Set all the entries down once more, with nothing altered.

> Recorded information:
□ □ □ □
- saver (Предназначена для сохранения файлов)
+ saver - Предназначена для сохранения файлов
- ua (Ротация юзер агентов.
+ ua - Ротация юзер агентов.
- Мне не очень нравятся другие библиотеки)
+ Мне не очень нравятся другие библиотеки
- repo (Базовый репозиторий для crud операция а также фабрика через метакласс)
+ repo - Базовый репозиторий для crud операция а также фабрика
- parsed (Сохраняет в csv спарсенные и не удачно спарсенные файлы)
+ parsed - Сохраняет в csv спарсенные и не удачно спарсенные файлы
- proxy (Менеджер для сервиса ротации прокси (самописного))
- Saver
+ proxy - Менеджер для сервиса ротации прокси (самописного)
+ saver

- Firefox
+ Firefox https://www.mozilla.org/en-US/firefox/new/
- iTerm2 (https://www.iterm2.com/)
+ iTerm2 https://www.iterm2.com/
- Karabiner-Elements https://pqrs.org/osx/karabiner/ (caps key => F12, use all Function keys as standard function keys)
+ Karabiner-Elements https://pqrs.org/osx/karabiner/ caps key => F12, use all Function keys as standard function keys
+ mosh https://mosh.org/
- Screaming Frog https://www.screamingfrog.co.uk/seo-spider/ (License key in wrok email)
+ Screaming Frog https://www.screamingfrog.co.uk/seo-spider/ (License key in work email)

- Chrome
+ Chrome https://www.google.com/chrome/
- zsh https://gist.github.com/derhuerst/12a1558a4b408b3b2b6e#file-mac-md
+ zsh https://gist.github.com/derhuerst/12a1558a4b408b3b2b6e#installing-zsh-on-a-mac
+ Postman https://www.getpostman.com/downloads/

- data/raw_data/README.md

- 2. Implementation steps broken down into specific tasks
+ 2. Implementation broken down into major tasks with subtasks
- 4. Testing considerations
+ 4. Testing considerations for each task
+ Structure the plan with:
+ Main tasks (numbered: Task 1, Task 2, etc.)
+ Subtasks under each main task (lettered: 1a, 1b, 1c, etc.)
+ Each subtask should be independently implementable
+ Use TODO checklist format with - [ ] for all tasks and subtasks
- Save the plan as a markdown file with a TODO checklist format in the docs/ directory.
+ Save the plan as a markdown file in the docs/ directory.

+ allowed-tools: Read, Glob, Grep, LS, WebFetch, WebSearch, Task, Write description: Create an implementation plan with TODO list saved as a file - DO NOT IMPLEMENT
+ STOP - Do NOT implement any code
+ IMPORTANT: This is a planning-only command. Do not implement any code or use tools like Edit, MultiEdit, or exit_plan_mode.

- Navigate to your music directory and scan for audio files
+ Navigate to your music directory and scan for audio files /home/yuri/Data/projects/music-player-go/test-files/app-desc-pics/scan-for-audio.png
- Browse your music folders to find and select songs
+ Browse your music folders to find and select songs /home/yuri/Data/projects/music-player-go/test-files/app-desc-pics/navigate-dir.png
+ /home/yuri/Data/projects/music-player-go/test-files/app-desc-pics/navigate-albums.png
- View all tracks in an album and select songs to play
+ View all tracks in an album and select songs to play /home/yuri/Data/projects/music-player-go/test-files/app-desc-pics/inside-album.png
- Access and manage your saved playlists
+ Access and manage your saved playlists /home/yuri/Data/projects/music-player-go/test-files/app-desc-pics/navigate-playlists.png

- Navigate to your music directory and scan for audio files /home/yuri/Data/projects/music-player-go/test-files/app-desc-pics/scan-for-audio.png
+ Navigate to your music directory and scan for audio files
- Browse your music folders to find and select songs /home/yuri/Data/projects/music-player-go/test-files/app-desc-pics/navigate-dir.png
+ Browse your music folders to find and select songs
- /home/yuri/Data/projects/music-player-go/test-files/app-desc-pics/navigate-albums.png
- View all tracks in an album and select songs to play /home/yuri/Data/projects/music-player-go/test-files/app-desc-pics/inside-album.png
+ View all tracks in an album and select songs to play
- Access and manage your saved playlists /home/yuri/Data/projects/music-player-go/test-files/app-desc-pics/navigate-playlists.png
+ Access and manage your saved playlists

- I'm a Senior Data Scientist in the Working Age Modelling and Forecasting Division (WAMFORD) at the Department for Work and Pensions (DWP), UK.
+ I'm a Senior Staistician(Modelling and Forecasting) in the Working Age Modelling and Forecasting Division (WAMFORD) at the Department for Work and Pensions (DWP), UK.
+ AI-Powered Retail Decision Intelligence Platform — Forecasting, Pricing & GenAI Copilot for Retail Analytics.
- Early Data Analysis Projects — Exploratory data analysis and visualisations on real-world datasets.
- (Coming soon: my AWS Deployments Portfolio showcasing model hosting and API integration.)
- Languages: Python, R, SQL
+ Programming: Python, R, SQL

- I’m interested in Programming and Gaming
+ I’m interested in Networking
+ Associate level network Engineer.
□ □ □ □
> Task response:
- saver (Предназначена для сохранения файлов)
+ saver - Предназначена для сохранения файлов
- ua (Ротация юзер агентов.
+ ua - Ротация юзер агентов.
- Мне не очень нравятся другие библиотеки)
+ Мне не очень нравятся другие библиотеки
- repo (Базовый репозиторий для crud операция а также фабрика через метакласс)
+ repo - Базовый репозиторий для crud операция а также фабрика
- parsed (Сохраняет в csv спарсенные и не удачно спарсенные файлы)
+ parsed - Сохраняет в csv спарсенные и не удачно спарсенные файлы
- proxy (Менеджер для сервиса ротации прокси (самописного))
- Saver
+ proxy - Менеджер для сервиса ротации прокси (самописного)
+ saver

- Firefox
+ Firefox https://www.mozilla.org/en-US/firefox/new/
- iTerm2 (https://www.iterm2.com/)
+ iTerm2 https://www.iterm2.com/
- Karabiner-Elements https://pqrs.org/osx/karabiner/ (caps key => F12, use all Function keys as standard function keys)
+ Karabiner-Elements https://pqrs.org/osx/karabiner/ caps key => F12, use all Function keys as standard function keys
+ mosh https://mosh.org/
- Screaming Frog https://www.screamingfrog.co.uk/seo-spider/ (License key in wrok email)
+ Screaming Frog https://www.screamingfrog.co.uk/seo-spider/ (License key in work email)

- Chrome
+ Chrome https://www.google.com/chrome/
- zsh https://gist.github.com/derhuerst/12a1558a4b408b3b2b6e#file-mac-md
+ zsh https://gist.github.com/derhuerst/12a1558a4b408b3b2b6e#installing-zsh-on-a-mac
+ Postman https://www.getpostman.com/downloads/

- data/raw_data/README.md

- 2. Implementation steps broken down into specific tasks
+ 2. Implementation broken down into major tasks with subtasks
- 4. Testing considerations
+ 4. Testing considerations for each task
+ Structure the plan with:
+ Main tasks (numbered: Task 1, Task 2, etc.)
+ Subtasks under each main task (lettered: 1a, 1b, 1c, etc.)
+ Each subtask should be independently implementable
+ Use TODO checklist format with - [ ] for all tasks and subtasks
- Save the plan as a markdown file with a TODO checklist format in the docs/ directory.
+ Save the plan as a markdown file in the docs/ directory.

+ allowed-tools: Read, Glob, Grep, LS, WebFetch, WebSearch, Task, Write description: Create an implementation plan with TODO list saved as a file - DO NOT IMPLEMENT
+ STOP - Do NOT implement any code
+ IMPORTANT: This is a planning-only command. Do not implement any code or use tools like Edit, MultiEdit, or exit_plan_mode.

- Navigate to your music directory and scan for audio files
+ Navigate to your music directory and scan for audio files /home/yuri/Data/projects/music-player-go/test-files/app-desc-pics/scan-for-audio.png
- Browse your music folders to find and select songs
+ Browse your music folders to find and select songs /home/yuri/Data/projects/music-player-go/test-files/app-desc-pics/navigate-dir.png
+ /home/yuri/Data/projects/music-player-go/test-files/app-desc-pics/navigate-albums.png
- View all tracks in an album and select songs to play
+ View all tracks in an album and select songs to play /home/yuri/Data/projects/music-player-go/test-files/app-desc-pics/inside-album.png
- Access and manage your saved playlists
+ Access and manage your saved playlists /home/yuri/Data/projects/music-player-go/test-files/app-desc-pics/navigate-playlists.png

- Navigate to your music directory and scan for audio files /home/yuri/Data/projects/music-player-go/test-files/app-desc-pics/scan-for-audio.png
+ Navigate to your music directory and scan for audio files
- Browse your music folders to find and select songs /home/yuri/Data/projects/music-player-go/test-files/app-desc-pics/navigate-dir.png
+ Browse your music folders to find and select songs
- /home/yuri/Data/projects/music-player-go/test-files/app-desc-pics/navigate-albums.png
- View all tracks in an album and select songs to play /home/yuri/Data/projects/music-player-go/test-files/app-desc-pics/inside-album.png
+ View all tracks in an album and select songs to play
- Access and manage your saved playlists /home/yuri/Data/projects/music-player-go/test-files/app-desc-pics/navigate-playlists.png
+ Access and manage your saved playlists

- I'm a Senior Data Scientist in the Working Age Modelling and Forecasting Division (WAMFORD) at the Department for Work and Pensions (DWP), UK.
+ I'm a Senior Staistician(Modelling and Forecasting) in the Working Age Modelling and Forecasting Division (WAMFORD) at the Department for Work and Pensions (DWP), UK.
+ AI-Powered Retail Decision Intelligence Platform — Forecasting, Pricing & GenAI Copilot for Retail Analytics.
- Early Data Analysis Projects — Exploratory data analysis and visualisations on real-world datasets.
- (Coming soon: my AWS Deployments Portfolio showcasing model hosting and API integration.)
- Languages: Python, R, SQL
+ Programming: Python, R, SQL

- I’m interested in Programming and Gaming
+ I’m interested in Networking
+ Associate level network Engineer.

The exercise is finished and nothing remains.